Thank you very much @eKretz those are enlightening images, and very low noise, as expected. To further illustrate the point, and provide comparison, I present a couple shots from my Seek Pro a few minutes after capturing a fresh NUC and no smoothing. No kid butts here but I do have plenty of tabletop clutter. The first image is with the grayscale palette autoranged and yielding an 8.9° F range. With the exception of the uncorrected bias-changed pixels (bright white) this looks to me about the same noise level displayed in the E40 image with 3.5 degree span. The second image is with the grayscale palette set for 80 shades per degree, yielding a 3.2°F span and you can see much more noise; even more noise than in the rainbow E40 shot. I'm not sure about the Pro, but the Seek XR aperture is F/1.4. The aperture opening is the same on the Pro but I have not bothered to calculate the focal length.
I like using grayscale for comparison because I long ago determined that my eyes can only distinguish (at best) 32 shades of gray. So, for instance, if the palette is spread evenly over a 3.2 degree range I can expect to see differences of 0.1 degree. I see just a tiny bit of graininess in that E40 shot with the 3.5°F span so I would call it about 60mK (and according to FLIR's site it was spec'd at < .07C sensitivity, so, about right!). Blowing up & comparing with my Seek shot with 8.9° F range the noise is a bit more pronounced so I would call it over 150mK (but it also is spec'd at "< .07C" sensitivity, so noise exceeds sensitivity).

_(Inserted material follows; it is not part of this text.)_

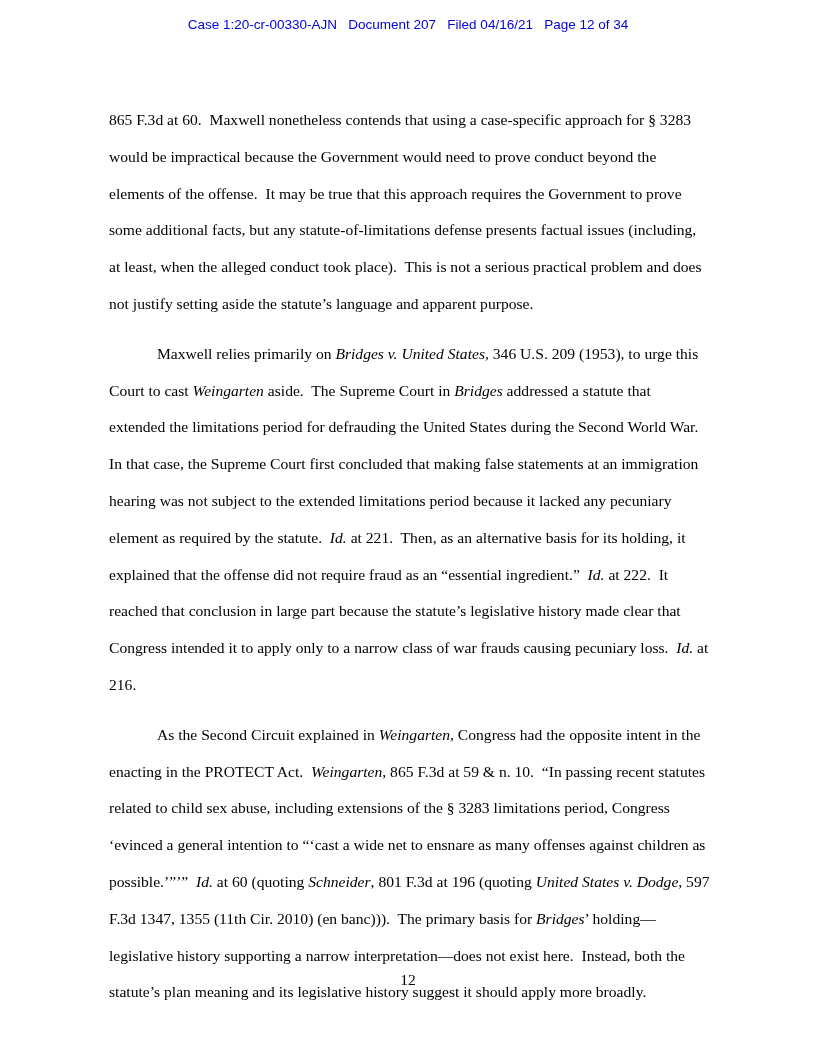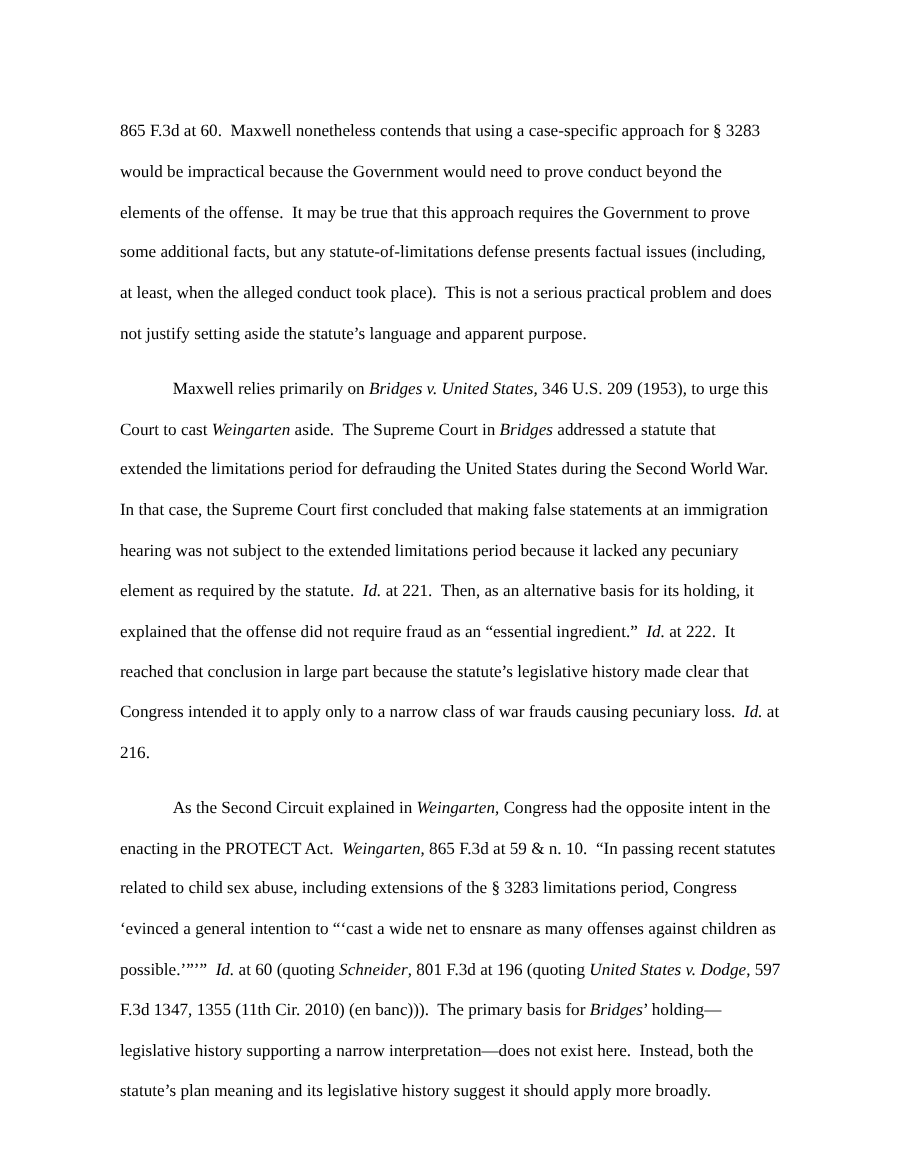"Case 1:20-cr-00330-AJN Document 207" div.case-stamp { html: none -> <div>Case 1:20-cr-00330-AJN Document 207 Filed 04/16/21 Page 12 of 34</div> }
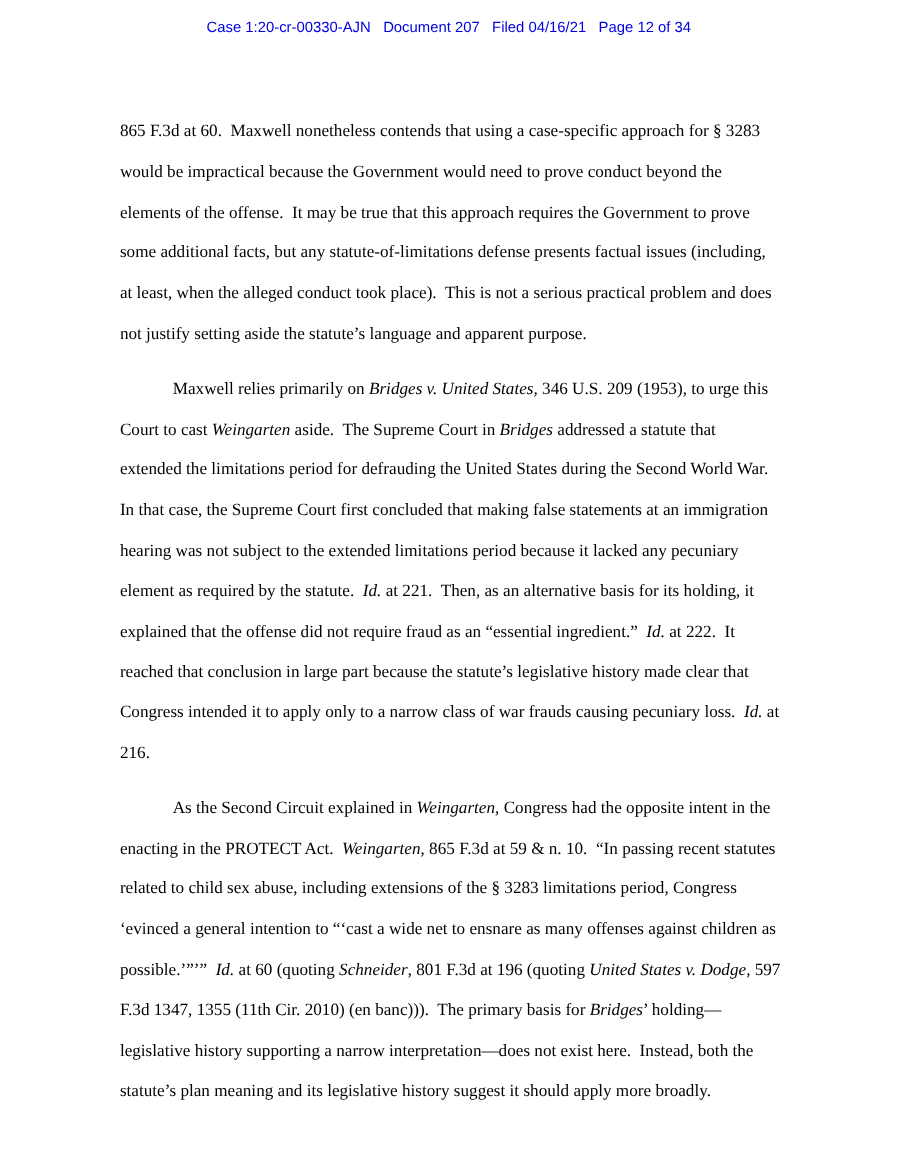"12" div.page-number { html: none -> <div>12</div> }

The whole point of this is that you can't properly compare the noise of one camera with another unless you know enough about the palette & how it is applied to the temperatures. I took the "rain" and "iron" palettes from @frenky's program and started deleting colors until I could see a difference between adjacent colors. I reduced the rain palette to 50 colors and the iron palette to 30 colors. Frenky's rain is similar to the FLIR rainbow palette, so that could explain why @eKretz said the rainbow shows noise worse--because it has more human-recognizable colors than the iron OR grayscale palettes.
So how does this apply to the OP's issue? If you look at those sample images in "Reply #2", the images from the 04 have a span of around 12 degrees and the ones from the 18 have spans of around 7 & 8 degrees; not quite a 2:1 difference. A bit hard to say for sure, but I think they are pretty close to the same noise level.